Abstract

Epithelial ovarian cancer (EOC) is a disease that causes 140,000 deaths every year. Nerve growth factor (NGF) and its high affinity receptor TRKA play important roles in follicular maturation, follicle-stimulating hormone (FSH) receptor acquisition and ovulation in normal ovary. Also, NGF has many roles in EOC cells: increasing survival, proliferation, cyclooxigenase-2 (COX-2), vascular endothelial growth factor (VEGF) and metalloproteinase ADAM17 expression. Besides, NGF inhibits calreticulin translocation from the endoplasmic reticulum to cell surface, possibly diminishing the efficacy of immunogenic therapies in EOC. Additionally, NGF acts as an angiogenic factor by a direct stimulation of migration, differentiation and proliferation of endothelial cells. Among the numerous factors actually described to be important in many types of cancer, including EOC, are the microRNAs (miRs).

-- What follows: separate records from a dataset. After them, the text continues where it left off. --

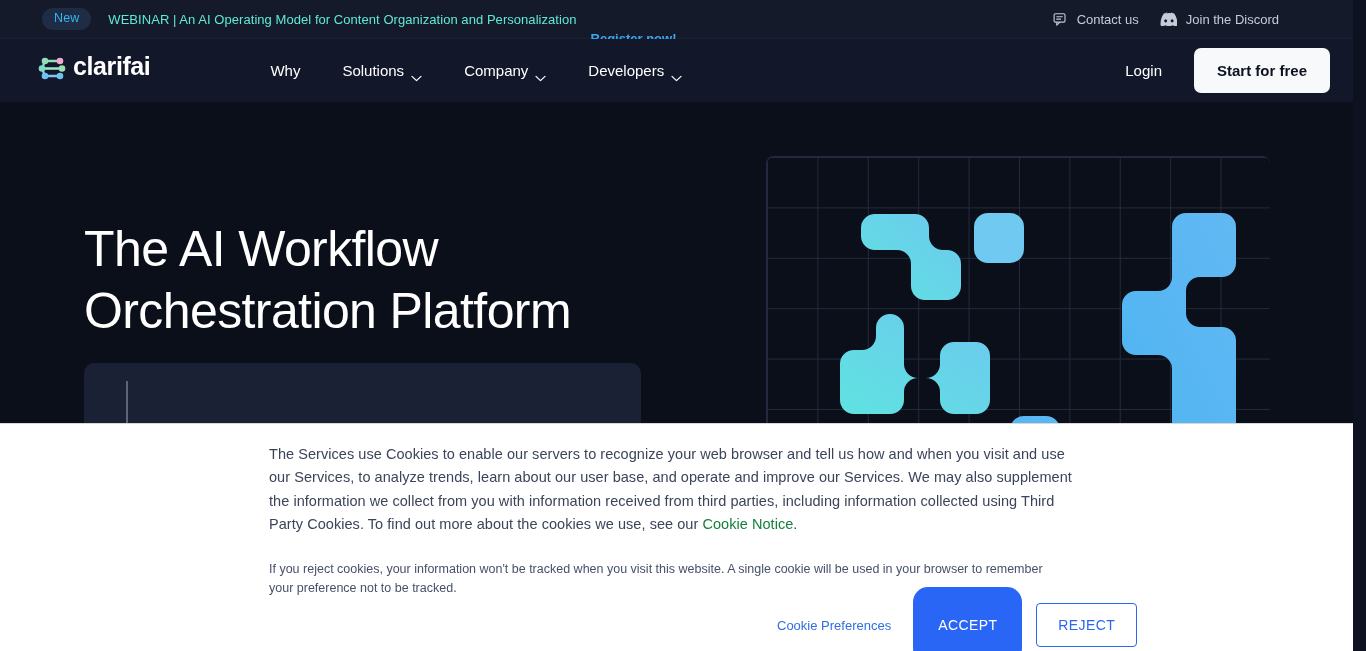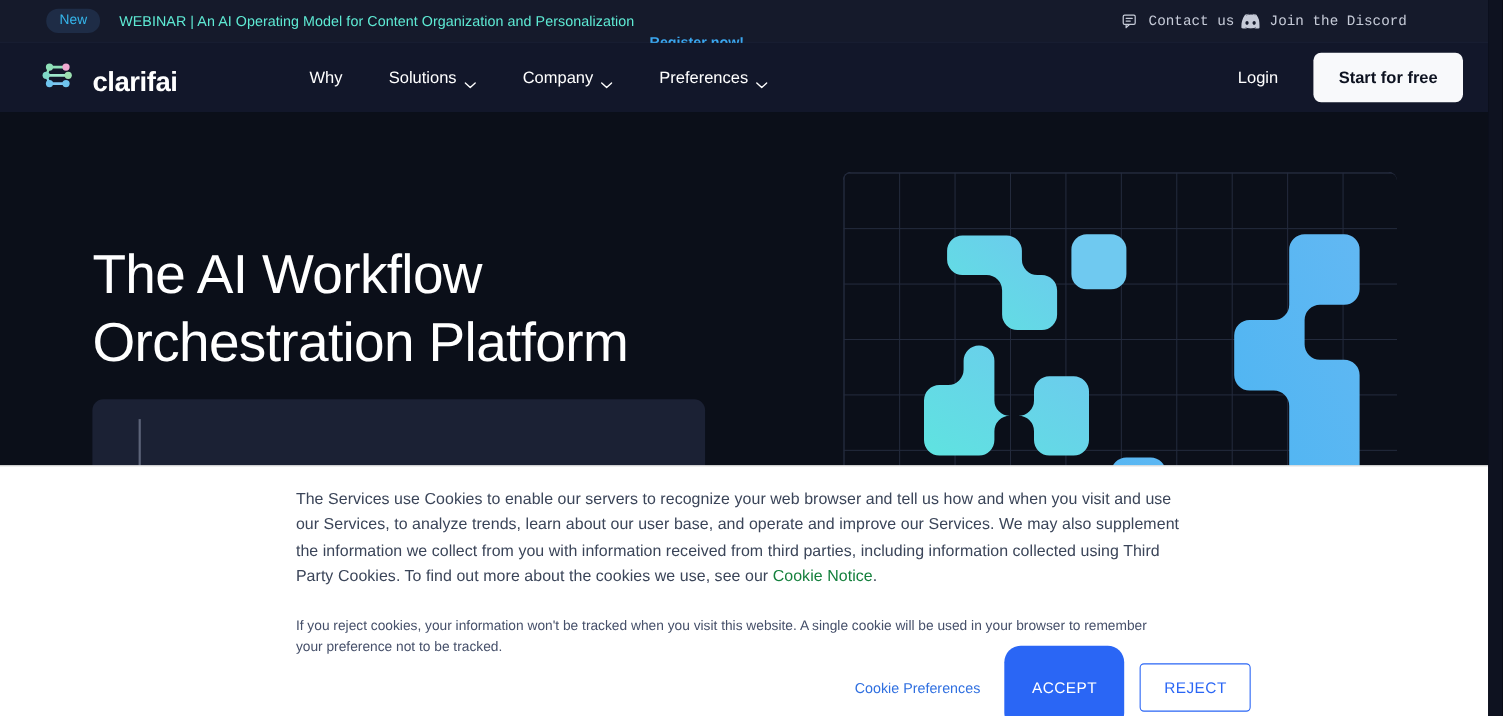--- a/index.html
+++ b/index.html
@@ -75,8 +75,7 @@
     right: 74px;
     display: flex;
     align-items: flex-start;
-    gap: 5px;
-    font-family: Liberation Mono, monospace;
+    gap: 20px;
   }
   .announce-link {
     display: flex;

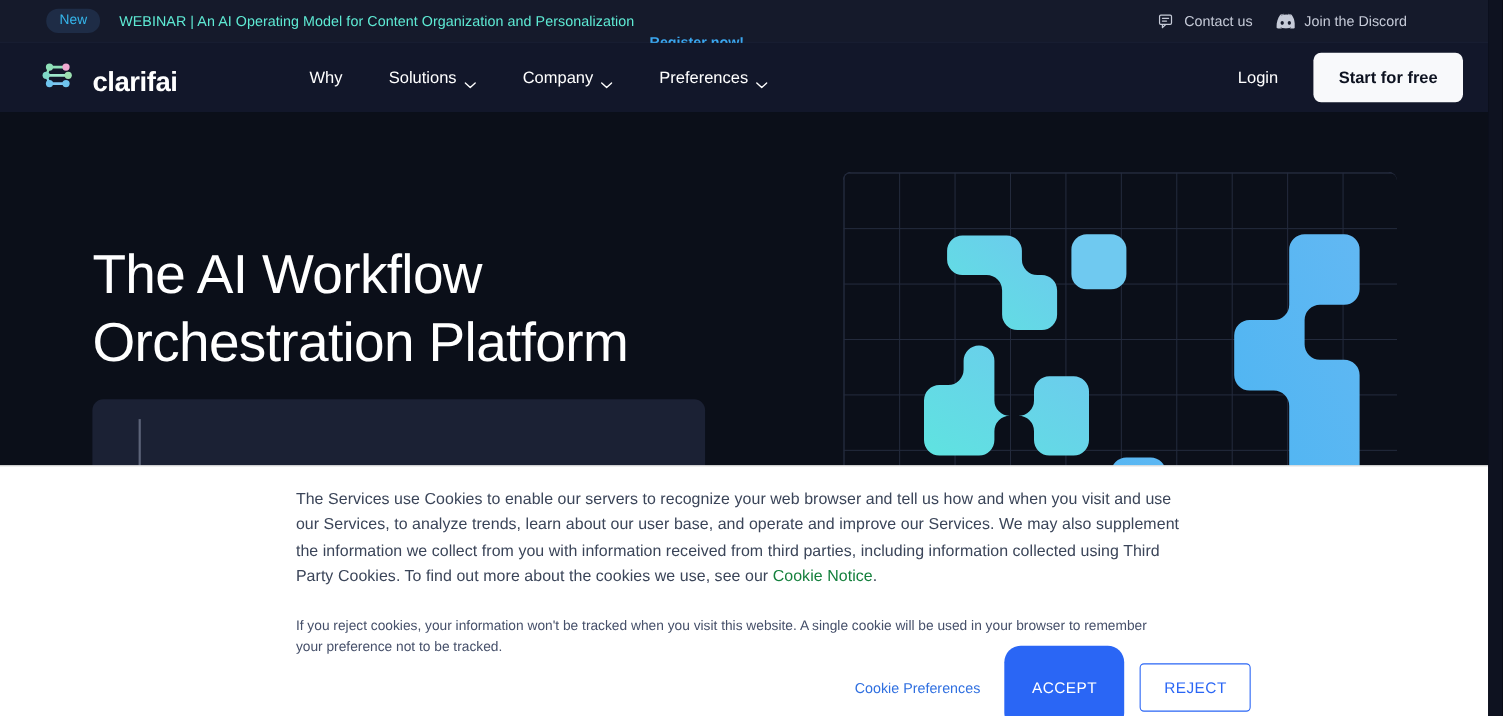--- a/index.html
+++ b/index.html
@@ -100,9 +100,9 @@
   }
   .brand {
     display: flex;
-    align-items: flex-end;
+    align-items: flex-start;
     margin-left: 36px;
-    gap: 15px;
+    gap: 4px;
     text-decoration: none;
   }
   .brand-word {

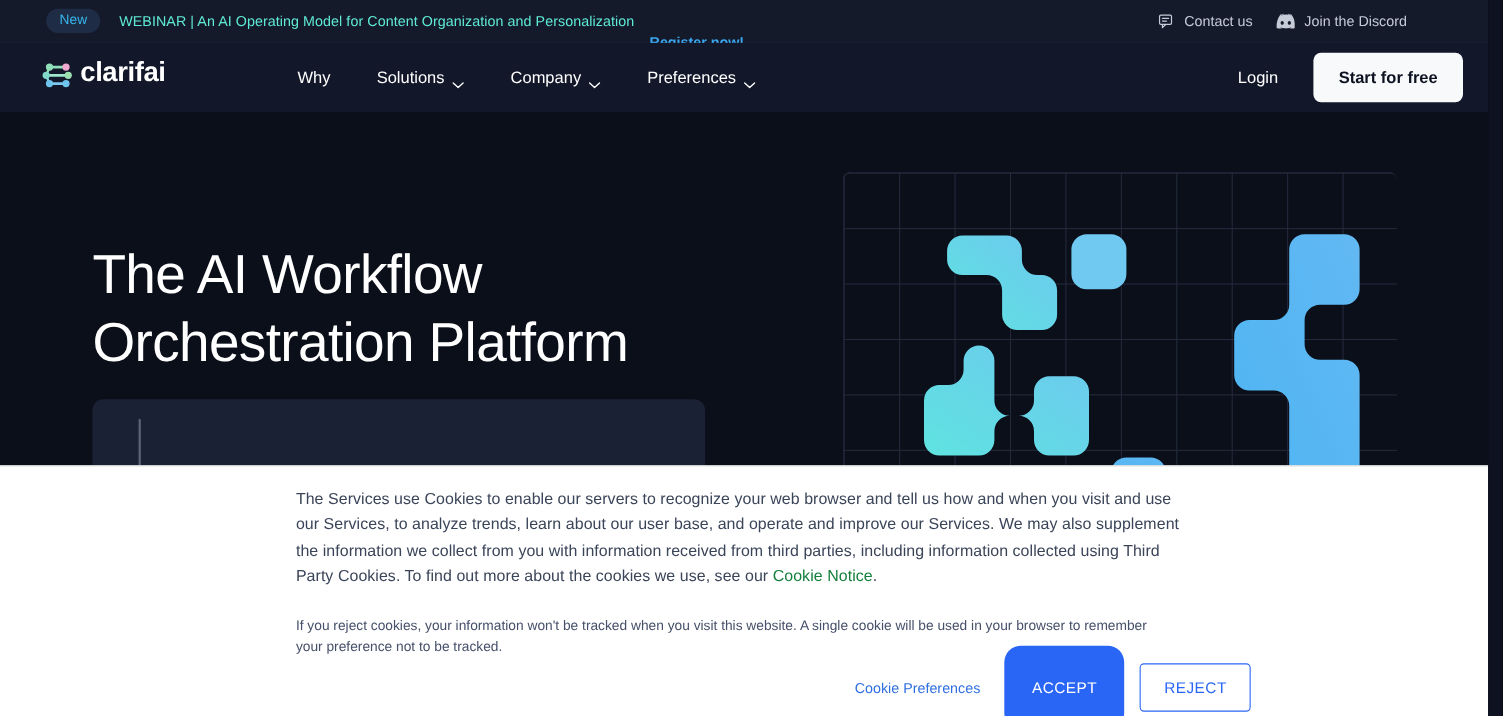--- a/index.html
+++ b/index.html
@@ -381,7 +381,7 @@
           </span>
         </a>
         <a class="nav-item" href="#">
-          <span>Preferences</span>
+          <span>Developers</span>
           <span class="chev">
             <svg width="11" height="7" viewBox="0 0 11 7" fill="none">
                 <path d="M1 1.4 5.5 5.6 10 1.4" stroke="#ffffff" stroke-width="1.25" stroke-linecap="round" stroke-linejoin="round"></path>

Indeed, it has been found that miR-143 is downregulate in EOC, which correlates with an increase of COX-2; concomitantly, NGF increases COX-2 as mentioned. Furthermore, NGF increases miR-222 and its target is the metalloproteinase inhibitor TIMP3, increasing the ADAM17 function. Also, NGF increases cMYC transcription factor in EOC, which decreases miR-23 levels regulating proteins involved in cell cycle and tumor growth. Therefore, NGF/TRKA signaling pathways alter the expression of many proteins and deregulate miRs in EOC, leading to the progression of this cancer.